What kind of an NCAA host will we be? As we keep one eye on our Wichita State basketball team at another first-weekend tournament site — no team can play at a site where it’s hosting — Wichita will likely be invaded by Jayhawks, maybe Sooners and six other not-so-uniquely-mascoted fan bases. Intrust Bank Arena will shine, our hotels and restaurants will capitalize, and then we’ll wish two of eight teams well as they head to the Sweet 16 — unless they’re facing the Shockers.
Perhaps a 12-month legislative session? The 2017 session went into June, a month past the normal expiration date, but ended with an override of Gov. Sam Brownback’s veto to end tax cuts.

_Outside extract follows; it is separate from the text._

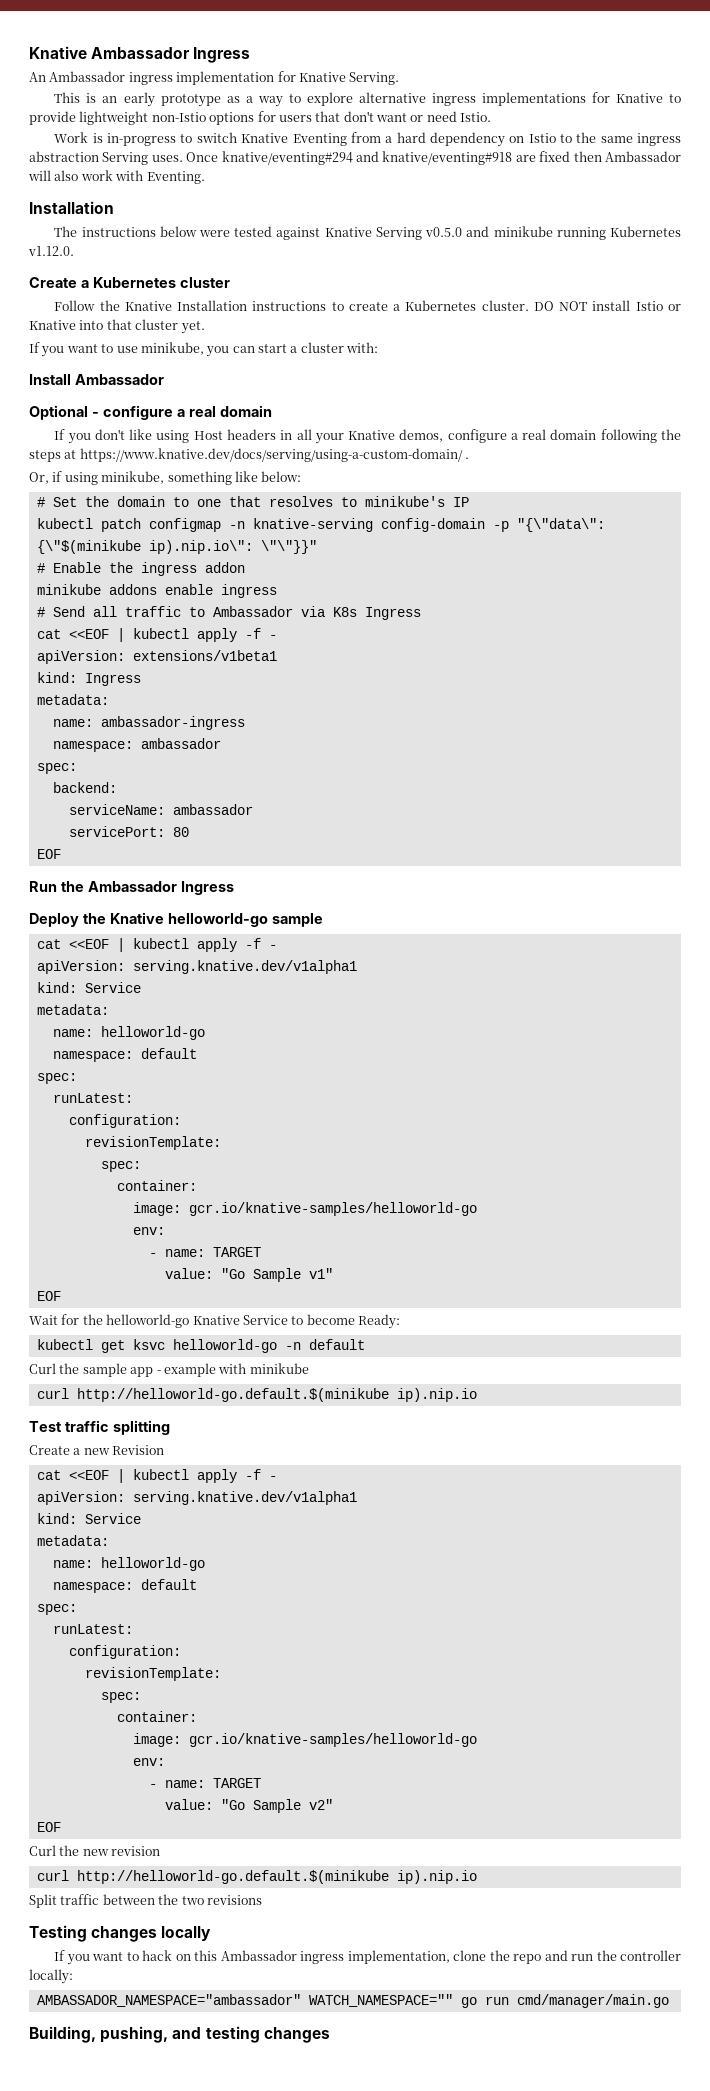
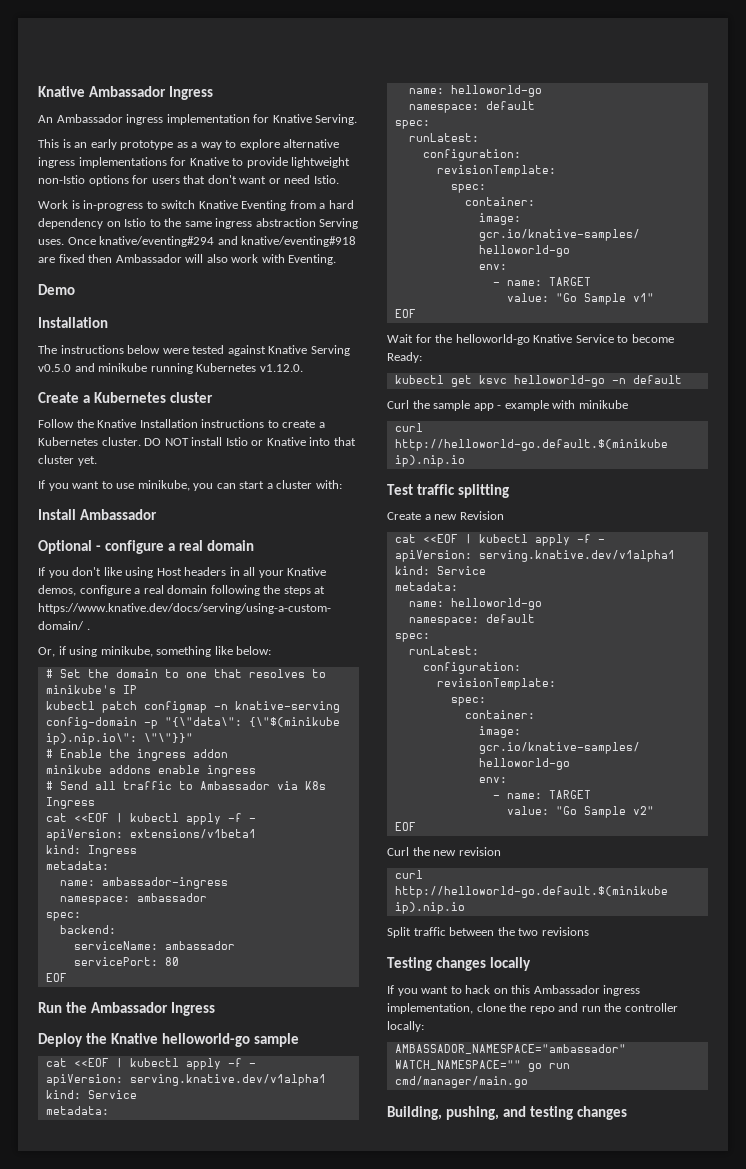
(205, 177) none -> [38,284,75,295] // Demo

Doomsday scenarios are all over the 2018 version, as lawmakers have already budgeted for an extra 10 days of work in hopes of overcoming several major issues: a school-funding formula that the state Supreme Court still says is inadequate; a prison system battling inmate skirmishes, low pay and difficulty in retaining officers; a Kansas Bureau of Investigation seeing an increased violent crime rate with an overworked and undermanned staff; and a Department for Children and Families beset by questions of adequate care for foster children and other at-risk kids.
One issue that shouldn’t have a large price tag: transparency. A Kansas City Star series on secretive government in Kansas, from the state to local levels, put a spotlight on how government business is successfully conducted outside the view of its citizens.
Many lawmakers said they wanted increased transparency. This is their chance.